■ Assigned task ■
Type out each record word for word. Pictures stay out.

■ Extracted data ■

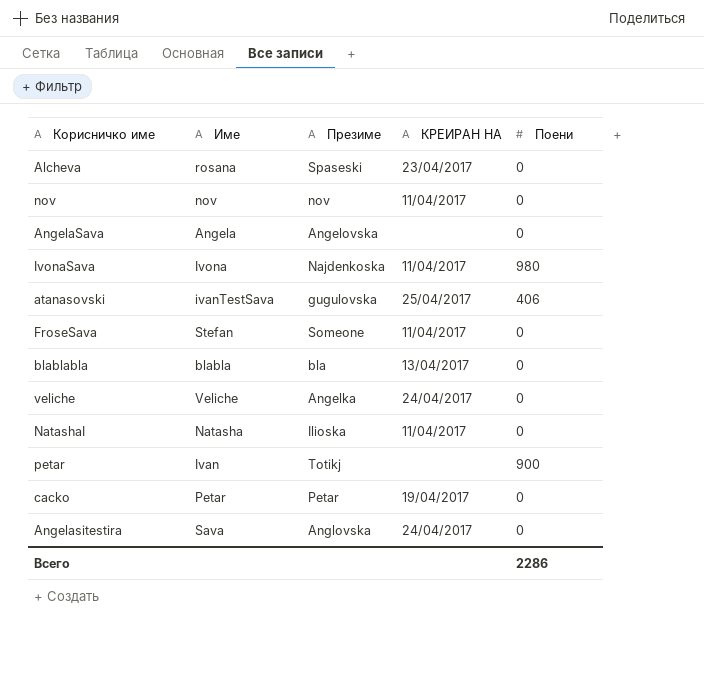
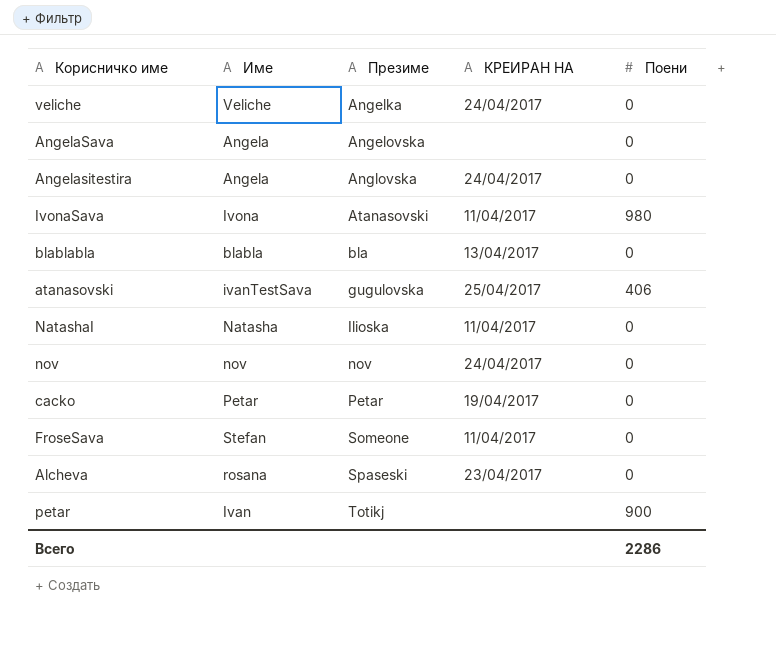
row order: none -> Презиме ascending
Angelasitestira | Име: Sava -> Angela
IvonaSava | Презиме: Najdenkoska -> Atanasovski
nov | КРЕИРАН НА: 11/04/2017 -> 24/04/2017

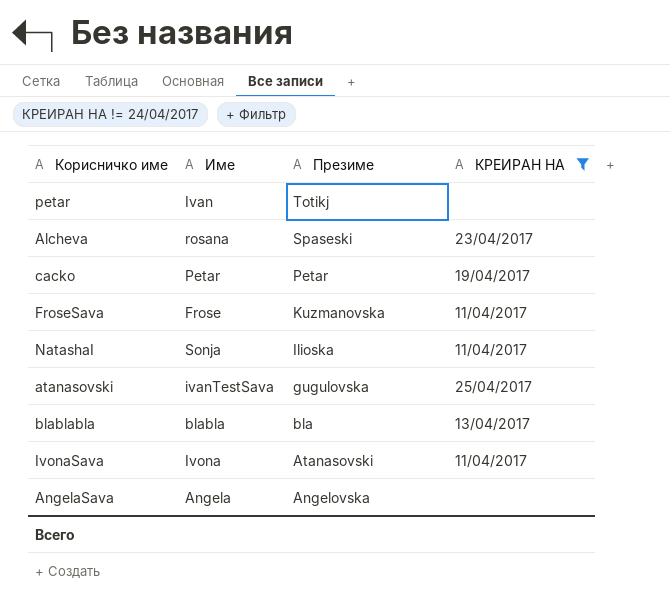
filter: none -> КРЕИРАН НА != 24/04/2017
row order: Презиме ascending -> Презиме descending
column Поени | position: 5 -> none
FroseSava | Име: Stefan -> Frose
FroseSava | Презиме: Someone -> Kuzmanovska
NatashaI | Име: Natasha -> Sonja

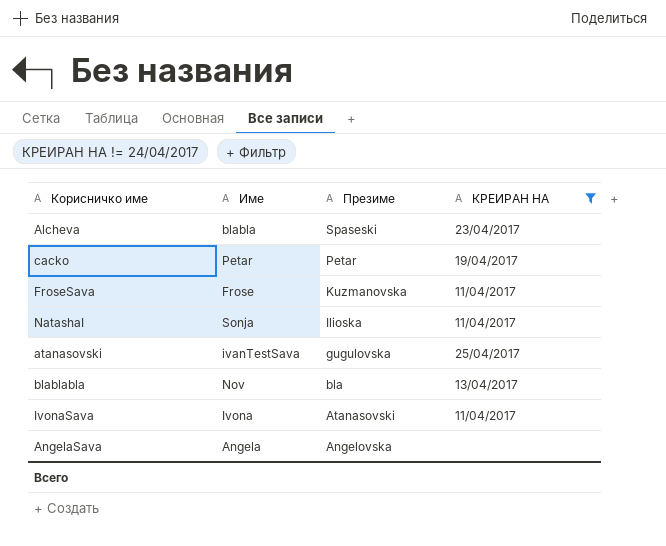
row petar: Ivan | Totikj | none -> none
Alcheva | Име: rosana -> blabla
blablabla | Име: blabla -> Nov

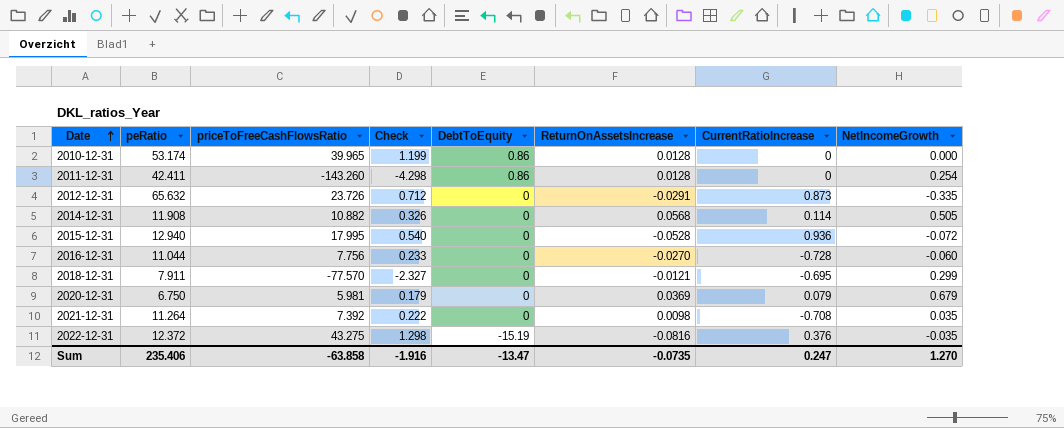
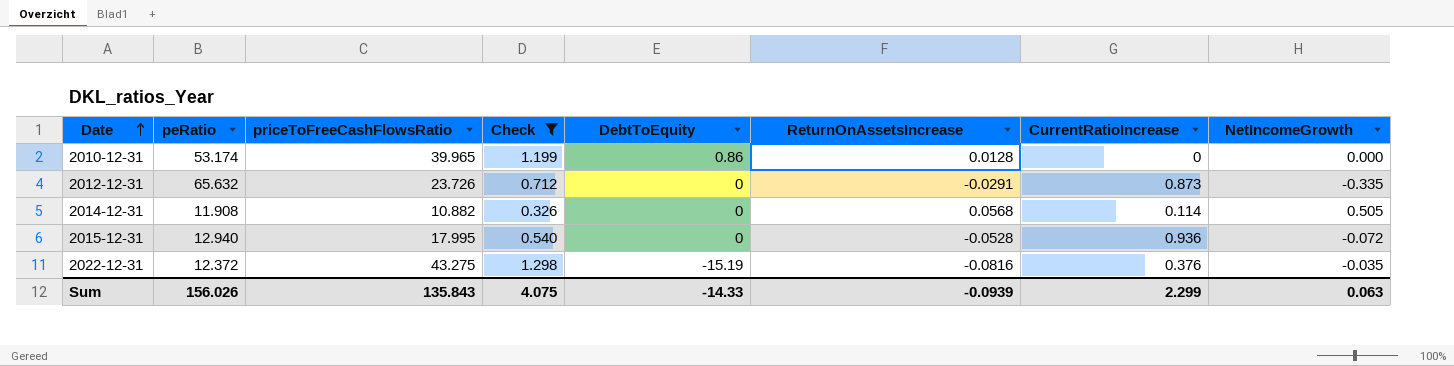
filter: none -> Check >= 0.326
Sum | peRatio: 235.406 -> 156.026
Sum | priceToFreeCashFlowsRatio: -63.858 -> 135.843
Sum | Check: -1.916 -> 4.075
Sum | DebtToEquity: -13.47 -> -14.33
Sum | ReturnOnAssetsIncrease: -0.0735 -> -0.0939
Sum | CurrentRatioIncrease: 0.247 -> 2.299
Sum | NetIncomeGrowth: 1.270 -> 0.063

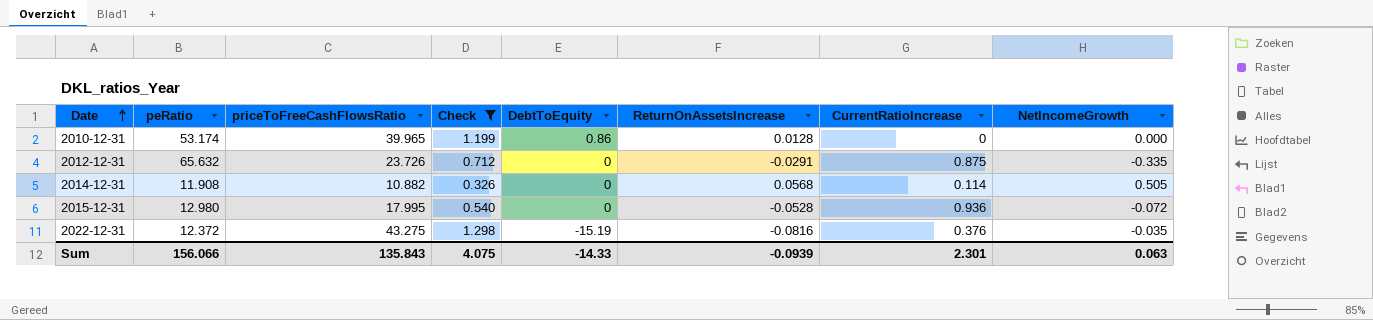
2012-12-31 | CurrentRatioIncrease: 0.873 -> 0.875
2015-12-31 | peRatio: 12.940 -> 12.980
Sum | peRatio: 156.026 -> 156.066
Sum | CurrentRatioIncrease: 2.299 -> 2.301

■ Exercise output ■
row order: none -> Презиме ascending
Angelasitestira | Име: Sava -> Angela
IvonaSava | Презиме: Najdenkoska -> Atanasovski
nov | КРЕИРАН НА: 11/04/2017 -> 24/04/2017

filter: none -> КРЕИРАН НА != 24/04/2017
row order: Презиме ascending -> Презиме descending
column Поени | position: 5 -> none
FroseSava | Име: Stefan -> Frose
FroseSava | Презиме: Someone -> Kuzmanovska
NatashaI | Име: Natasha -> Sonja

row petar: Ivan | Totikj | none -> none
Alcheva | Име: rosana -> blabla
blablabla | Име: blabla -> Nov

filter: none -> Check >= 0.326
Sum | peRatio: 235.406 -> 156.026
Sum | priceToFreeCashFlowsRatio: -63.858 -> 135.843
Sum | Check: -1.916 -> 4.075
Sum | DebtToEquity: -13.47 -> -14.33
Sum | ReturnOnAssetsIncrease: -0.0735 -> -0.0939
Sum | CurrentRatioIncrease: 0.247 -> 2.299
Sum | NetIncomeGrowth: 1.270 -> 0.063

2012-12-31 | CurrentRatioIncrease: 0.873 -> 0.875
2015-12-31 | peRatio: 12.940 -> 12.980
Sum | peRatio: 156.026 -> 156.066
Sum | CurrentRatioIncrease: 2.299 -> 2.301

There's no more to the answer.